How Was This Story Reported?
Berkeley reporters first performed a simple name match, comparing the individuals on the supposedly secret convictions list with a roster of current and former peace officers, which was also obtained from POST. The effort found about 4,000 of the individuals with a conviction had the same name as someone who had been a cop in California. Given the volume, the reporters identified cases involving officers who would have been employed in the past decade, focusing largely on non-driving offenses.Reporters across the state then fanned out to inspect case files from local courthouses in almost every county. They encountered numerous hurdles, including poor record-keeping, uncooperative clerks and hundreds of destroyed files. They ultimately reviewed about 1,000 files. Some were clearly false matches — a person convicted of a crime who merely shared the same name as a cop. Many, however, were clearly officers. In cases where it wasn’t clear, the reporters used other public records and interviewed sources to confirm identities.

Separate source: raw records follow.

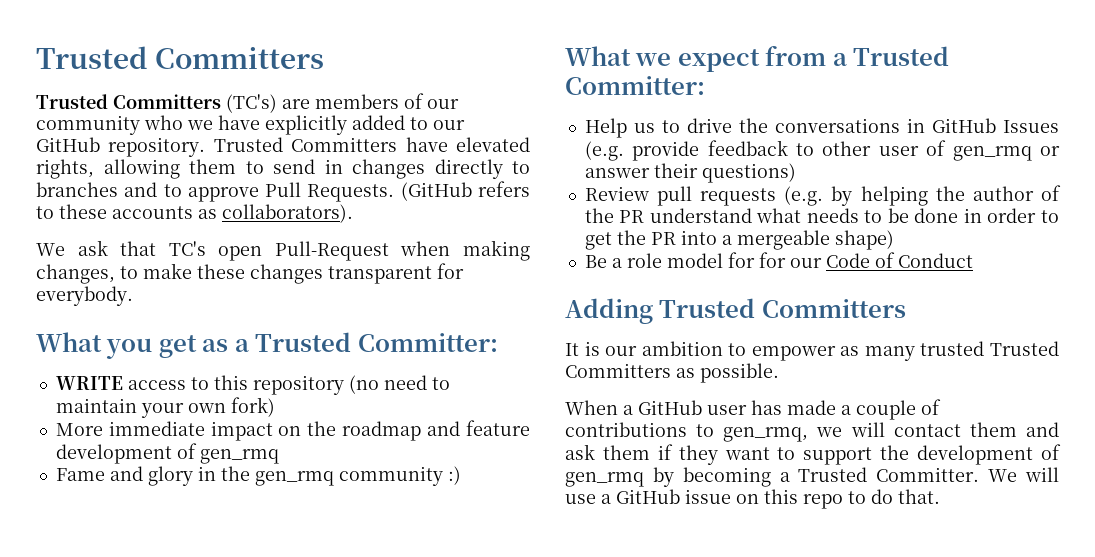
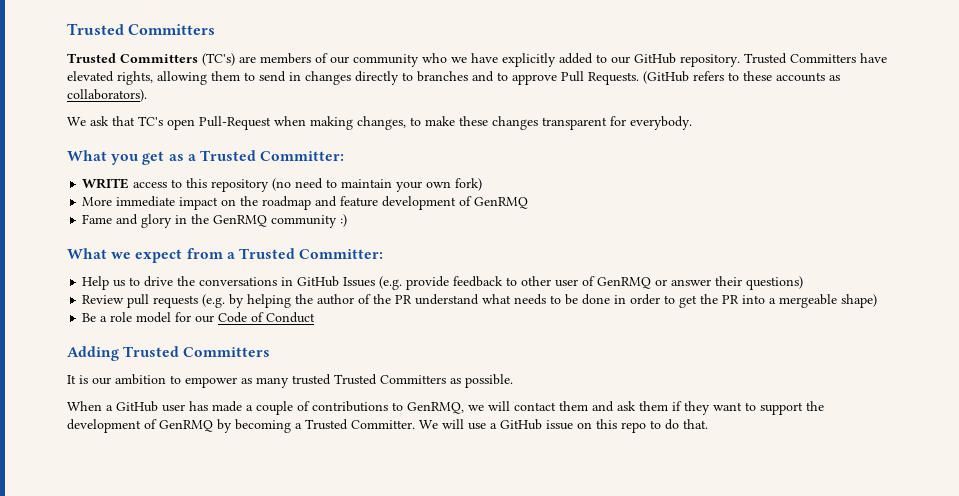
- More immediate impact on the roadmap and feature development of gen_rmq
+ More immediate impact on the roadmap and feature development of GenRMQ
- Fame and glory in the gen_rmq community :)
+ Fame and glory in the GenRMQ community :)
- Help us to drive the conversations in GitHub Issues (e.g. provide feedback to other user of gen_rmq or answer their questions)
+ Help us to drive the conversations in GitHub Issues (e.g. provide feedback to other user of GenRMQ or answer their questions)
- Be a role model for for our Code of Conduct
+ Be a role model for our Code of Conduct
- When a GitHub user has made a couple of contributions to gen_rmq, we will contact them and ask them if they want to support the development of gen_rmq by becoming a Trusted Committer.
+ When a GitHub user has made a couple of contributions to GenRMQ, we will contact them and ask them if they want to support the development of GenRMQ by becoming a Trusted Committer.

Reporters also searched news clips from the past decade to bolster the research.
In the end, the effort identified 630 officers convicted of a crime since late 2008. That is clearly an underestimate, but it is also the most comprehensive public accounting of criminal convictions involving peace officers in California.
Those cases now comprise a database created for this project and are the basis for the news articles produced by the collaboration.
©2019 The Sacramento Bee (Sacramento, Calif.). Distributed by Tribune Content Agency, LLC.